Już od wielu miesięcy z zadowoleniem używam toniku Balea do cery wrażliwej. To jeden z nielicznych produktów, który kupuję już rutynowo – nie zastanawiając się nawet nad wybraniem jakiegoś innego. Kiedy kończył mi się żel do mycia twarzy, postanowiłam zakupić specyfik z tej samej linii co ów fantastyczny tonik. Powodowana nadzieją, że krem do mycia twarzy będzie równie dobry jak partnerujący mu kosmetyk, nie mogłam się doczekać, aż poznam jego działanie. Preparat zawiera wyciąg z melona miodowego oraz kapsułki z witaminę E.
Delikatny krem do mycia twarzy zamknięty jest w 150 ml tubie z klapką. Poręczne, wygodne i praktyczne wyjście – przynajmniej wśród zdecydowanej większości produktów tego typu.

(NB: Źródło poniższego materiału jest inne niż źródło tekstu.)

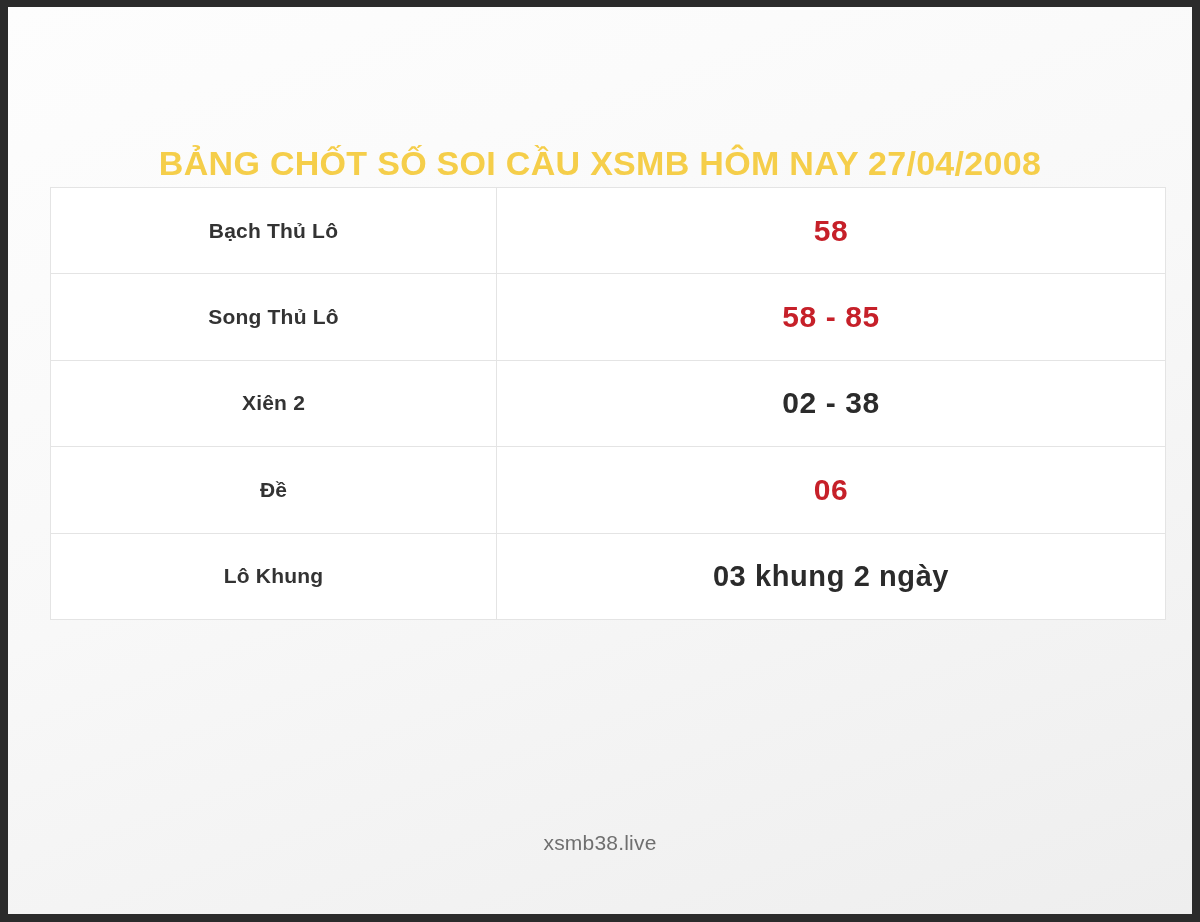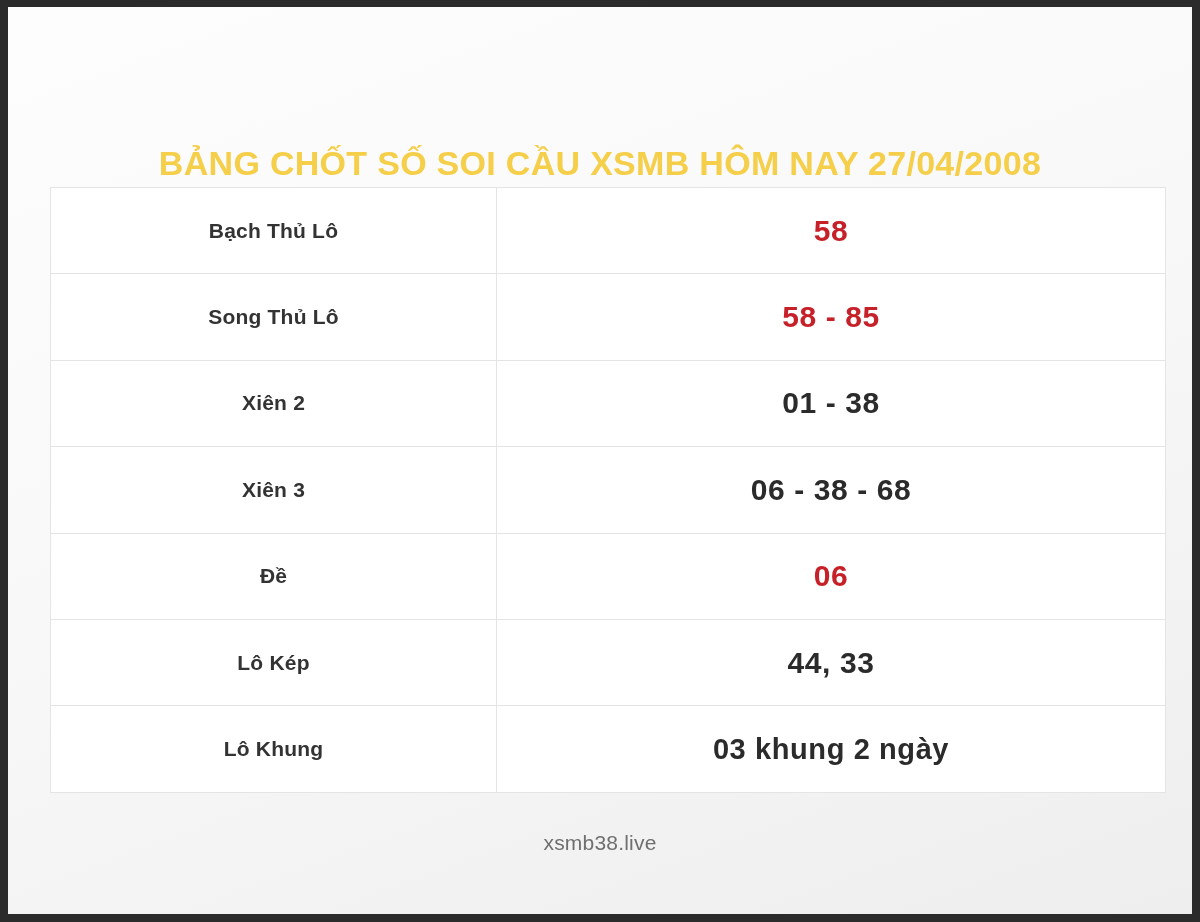--- a/index.html
+++ b/index.html
@@ -138,33 +138,25 @@
       <tr>
             <td class="cell-label">Bạch Thủ Lô</td>
             <td class="cell-value v-red">58</td>
           </tr>
           <tr>
             <td class="cell-label">Song Thủ Lô</td>
             <td class="cell-value v-red">58 - 85</td>
           </tr>
           <tr>
             <td class="cell-label">Xiên 2</td>
-            <td class="cell-value">01 - 38</td>
-          </tr>
-          <tr>
-            <td class="cell-label">Xiên 3</td>
-            <td class="cell-value">06 - 38 - 68</td>
+            <td class="cell-value">02 - 38</td>
           </tr>
           <tr>
             <td class="cell-label">Đề</td>
             <td class="cell-value v-red">06</td>
-          </tr>
-          <tr>
-            <td class="cell-label">Lô Kép</td>
-            <td class="cell-value">44, 33</td>
           </tr>
           <tr>
             <td class="cell-label">Lô Khung</td>
             <td class="cell-value">03 khung 2 ngày</td>
           </tr>
         </tbody>
     </table>
 
     <div id="site-footer">
       <span id="site-footer-text">xsmb38.live</span>

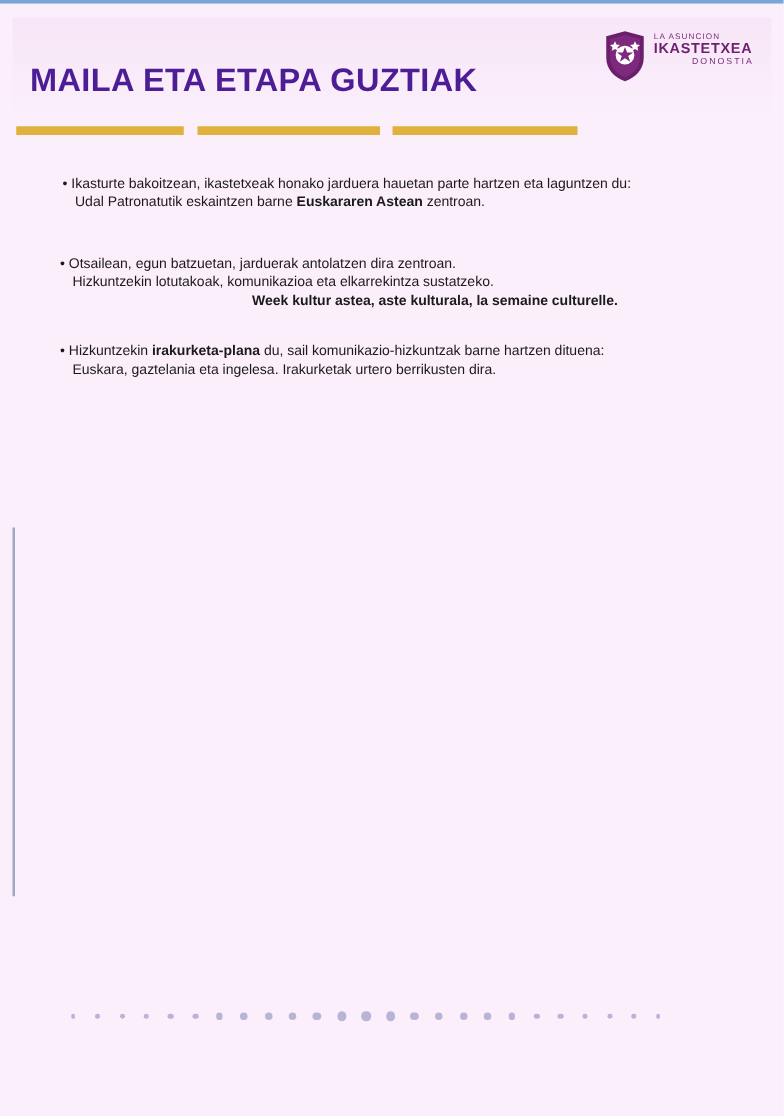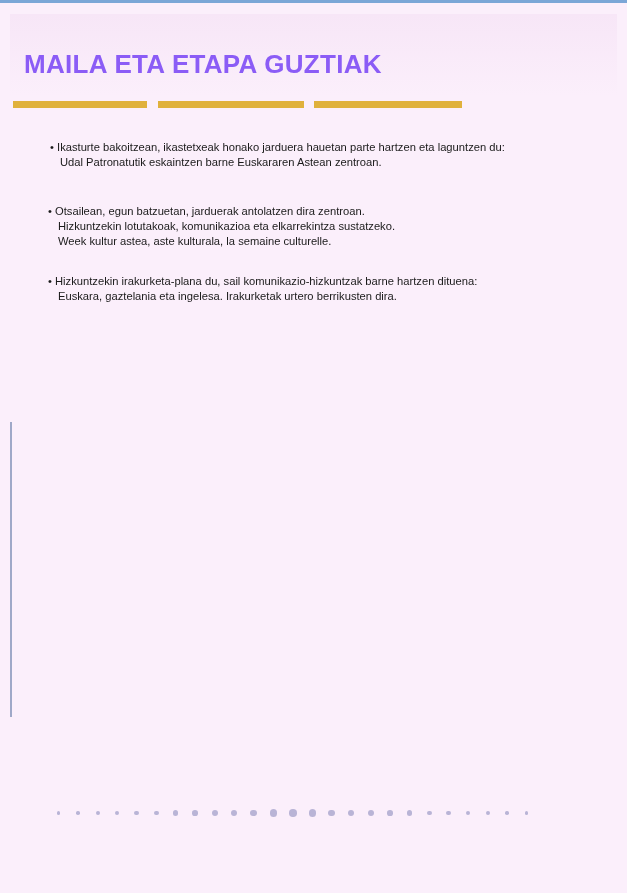--- a/index.html
+++ b/index.html
@@ -54,21 +54,21 @@
     width: 607px;
     height: 82px;
     background: linear-gradient(180deg,#f7e6f7 0%, #fbeffb 100%);
   }
   .title {
     position: absolute;
     top: 49px;
     left: 24px;
     font-size: 26px;
     font-weight: bold;
-    color: #8b5cf6;
+    color: #4c1d95;
     letter-spacing: 0.3px;
     white-space: nowrap;
   }
   
   .logo {
     position: absolute;
     top: 24px;
     left: 483px;
     width: 125px;
     height: 44px;
@@ -129,21 +129,21 @@
     margin: 0;
     font-size: 11.2px;
     color: #1a1a1a;
     line-height: 15px;
   }
   .b1 { top: 8px;  left: 40px; }
   .b2 { top: 72px; left: 38px; }
   .b3 { top: 142px; left: 38px; }
   .b4 { top: 202px; left: 20px; }
   .indent { padding-left: 10px; }
-  .bold { font-weight: normal; }
+  .bold { font-weight: bold; text-align: center; }
 
   
   .vline {
     position: absolute;
     top: 422px;
     left: 10px;
     width: 2px;
     height: 295px;
     background: #9fa8c8;
   }
@@ -167,20 +167,35 @@
 
 <div id="slide">
 
   <div class="top-rule"></div>
   <div class="frame"></div>
   <div class="inner-panel"></div>
   <div class="header-band"></div>
 
   <div class="title">MAILA ETA ETAPA GUZTIAK</div>
 
+  <div class="logo">
+    <svg class="logo-shield" viewBox="0 0 34 42">
+      <path d="M17 1 L32 5 L32 22 C32 32 25 38 17 41 C9 38 2 32 2 22 L2 5 Z" fill="#6b1f6b"></path>
+      <path d="M17 4 L29 7.2 L29 22 C29 30 23.5 35.2 17 38 C10.5 35.2 5 30 5 22 L5 7.2 Z" fill="#7d2a7d"></path>
+      <circle cx="17" cy="20" r="7.5" fill="#ffffff"></circle>
+      <path d="M17 13.5 L18.7 18 L23.5 18 L19.6 20.8 L21.1 25.3 L17 22.5 L12.9 25.3 L14.4 20.8 L10.5 18 L15.3 18 Z" fill="#7d2a7d"></path>
+      <path d="M9 9 L10.2 11.6 L13 12 L11 13.8 L11.5 16.5 L9 15.2 L6.5 16.5 L7 13.8 L5 12 L7.8 11.6 Z" fill="#ffffff"></path>
+      <path d="M25 9 L26.2 11.6 L29 12 L27 13.8 L27.5 16.5 L25 15.2 L22.5 16.5 L23 13.8 L21 12 L23.8 11.6 Z" fill="#ffffff"></path>
+    </svg>
+    <div class="logo-text">
+      <div class="logo-l1">LA ASUNCION</div>
+      <div class="logo-l2">IKASTETXEA</div>
+      <div class="logo-l3">DONOSTIA</div>
+    </div>
+  </div>
 
   <div class="gold a"></div>
   <div class="gold b"></div>
   <div class="gold c"></div>
 
   <div class="bullets">
 
     <div class="block b1">
       <p>• Ikasturte bakoitzean, ikastetxeak honako jarduera hauetan parte hartzen eta laguntzen du:</p>
       <p class="indent"><span>Udal Patronatutik eskaintzen barne </span><span class="bold">Euskararen Astean</span><span> zentroan.</span></p>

W przypadku tego kosmetyku lepsza byłaby jednak butelka – jest on po prostu za rzadki. Lejąca się konsystencja przypomina do złudzenia lekki lotion do ciała, co więcej kosmetyk w kontakcie z wodą w ogóle się nie pieni, więc myjąc nim twarz odnosi się dziwne wrażenie, że pomyliło się tubę kremu do mycia np. z opakowaniem mleczka do demakijażu. Brak piany wpływa ujemnie na wydajność kosmetyku – zużywa się on w 2, albo i 3 razy szybszym tempie aniżeli tradycyjne żele pieniące się chociaż w minimalnym stopniu.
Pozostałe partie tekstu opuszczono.